> _ASSIGNED TASK_
The copy you produce must hold every record exactly, and none of the images.

> _ENTRIES SHOWN_
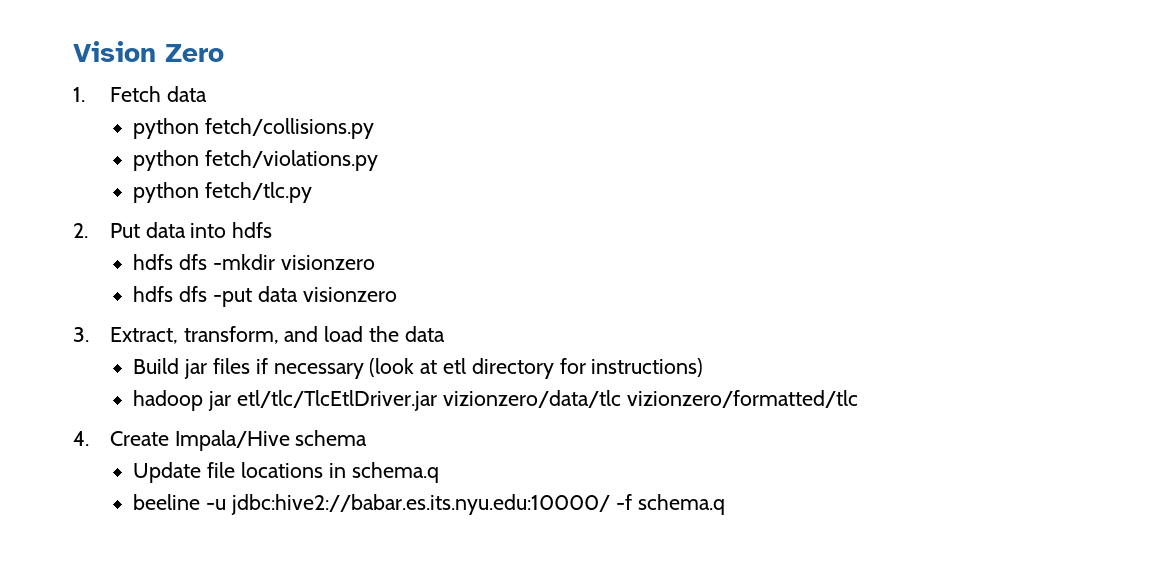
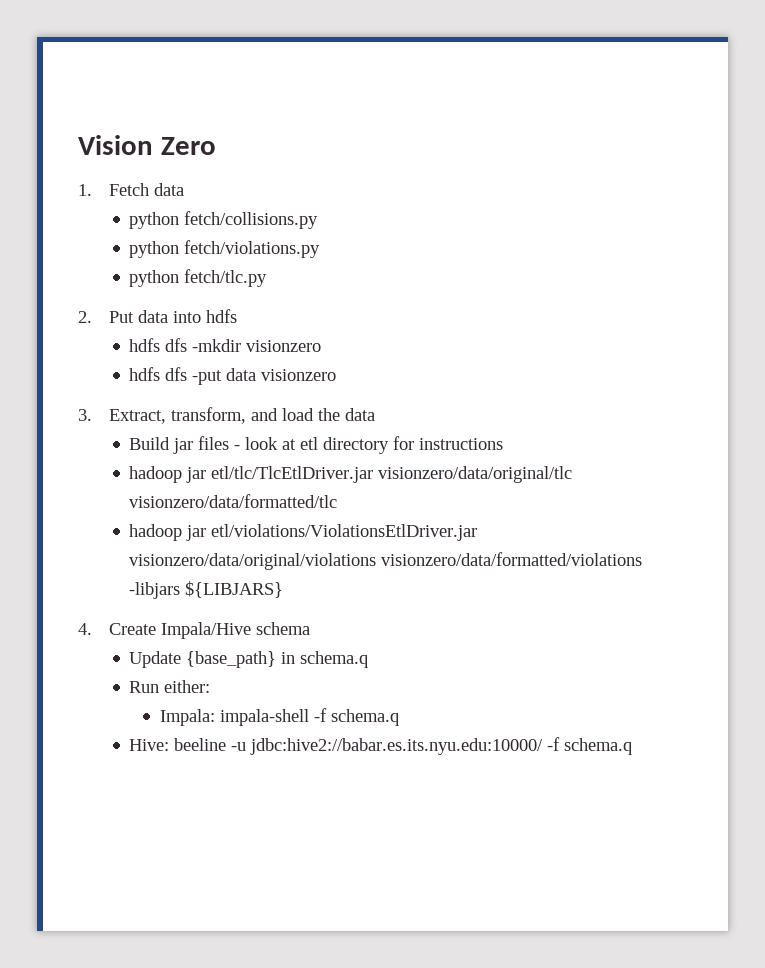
[255,358,415,379] if necessary (look -> [234,437,279,450] - look
[591,358,704,377] instructions) -> [419,438,504,450] instructions
[442,390,858,408] vizionzero/data/tlc vizionzero/formatted/tlc -> [378,466,573,483] [129,494,338,508] [129,524,478,541] [129,552,643,570] [129,581,284,599] visionzero/data/original/tlc visionzero/data/formatted/tlc // hadoop jar etl/violations/ViolationsEtlDriver.jar visionzero/data/original/violations visionzero/data/formatted/violations -libjars ${LIBJARS}
[207,462,323,478] file locations -> [186,651,277,668] {base_path}
(439, 472) none -> [129,680,211,693] [160,708,400,726] [129,739,170,751] Run either: // Impala: impala-shell -f schema.q // Hive:

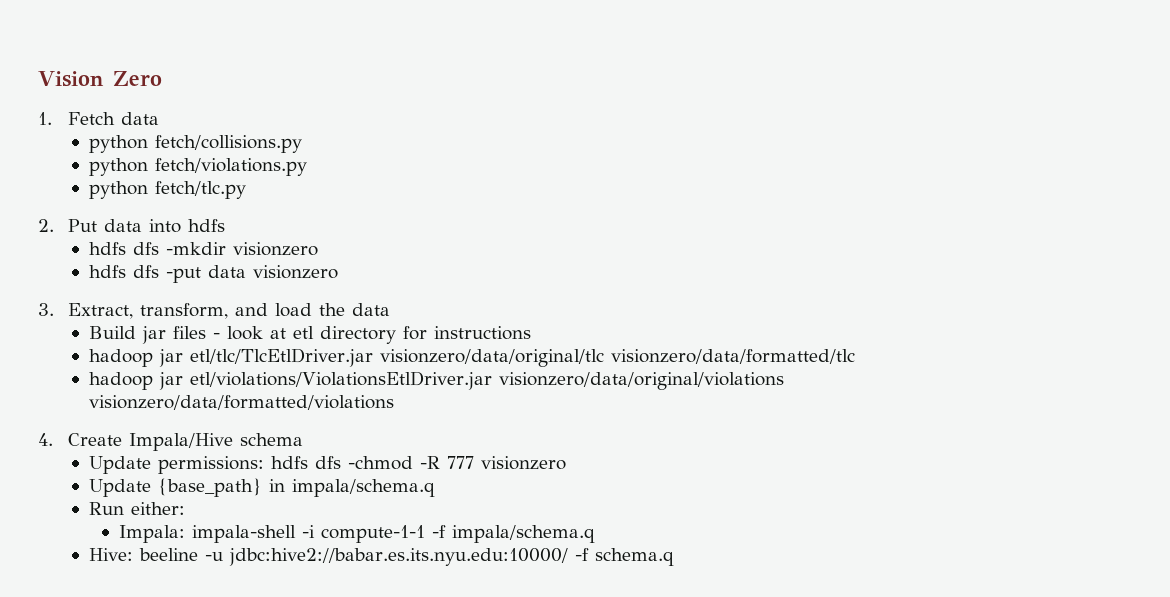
[129,581,284,599] -libjars ${LIBJARS} -> (395, 402) none
(310, 628) none -> [89,456,567,474] // Update permissions: hdfs dfs -chmod -R 777 visionzero
[300,651,369,668] schema.q -> [292,479,436,497] impala/schema.q
[314,708,400,726] -f schema.q -> [302,525,596,543] -i compute-1-1 -f impala/schema.q

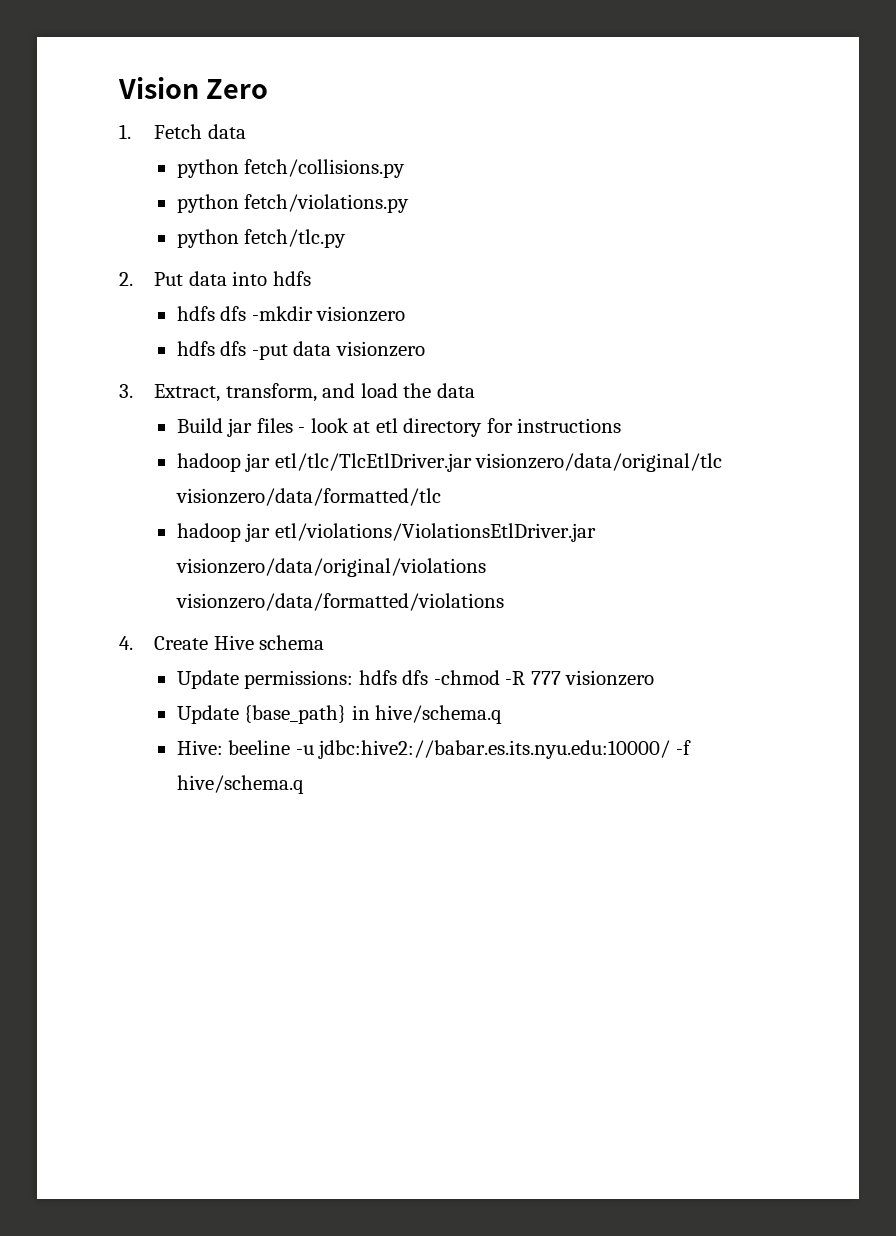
[129,433,234,451] Impala/Hive -> [213,635,254,650] Hive
[292,479,436,497] [89,502,186,515] [119,525,596,543] impala/schema.q // Run either: // Impala: impala-shell -i compute-1-1 -f impala/schema.q -> [375,705,503,724] hive/schema.q
[595,548,675,566] schema.q -> [176,775,304,794] hive/schema.q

> _WRITTEN RESPONSE_
[255,358,415,379] if necessary (look -> [234,437,279,450] - look
[591,358,704,377] instructions) -> [419,438,504,450] instructions
[442,390,858,408] vizionzero/data/tlc vizionzero/formatted/tlc -> [378,466,573,483] [129,494,338,508] [129,524,478,541] [129,552,643,570] [129,581,284,599] visionzero/data/original/tlc visionzero/data/formatted/tlc // hadoop jar etl/violations/ViolationsEtlDriver.jar visionzero/data/original/violations visionzero/data/formatted/violations -libjars ${LIBJARS}
[207,462,323,478] file locations -> [186,651,277,668] {base_path}
(439, 472) none -> [129,680,211,693] [160,708,400,726] [129,739,170,751] Run either: // Impala: impala-shell -f schema.q // Hive:

[129,581,284,599] -libjars ${LIBJARS} -> (395, 402) none
(310, 628) none -> [89,456,567,474] // Update permissions: hdfs dfs -chmod -R 777 visionzero
[300,651,369,668] schema.q -> [292,479,436,497] impala/schema.q
[314,708,400,726] -f schema.q -> [302,525,596,543] -i compute-1-1 -f impala/schema.q

[129,433,234,451] Impala/Hive -> [213,635,254,650] Hive
[292,479,436,497] [89,502,186,515] [119,525,596,543] impala/schema.q // Run either: // Impala: impala-shell -i compute-1-1 -f impala/schema.q -> [375,705,503,724] hive/schema.q
[595,548,675,566] schema.q -> [176,775,304,794] hive/schema.q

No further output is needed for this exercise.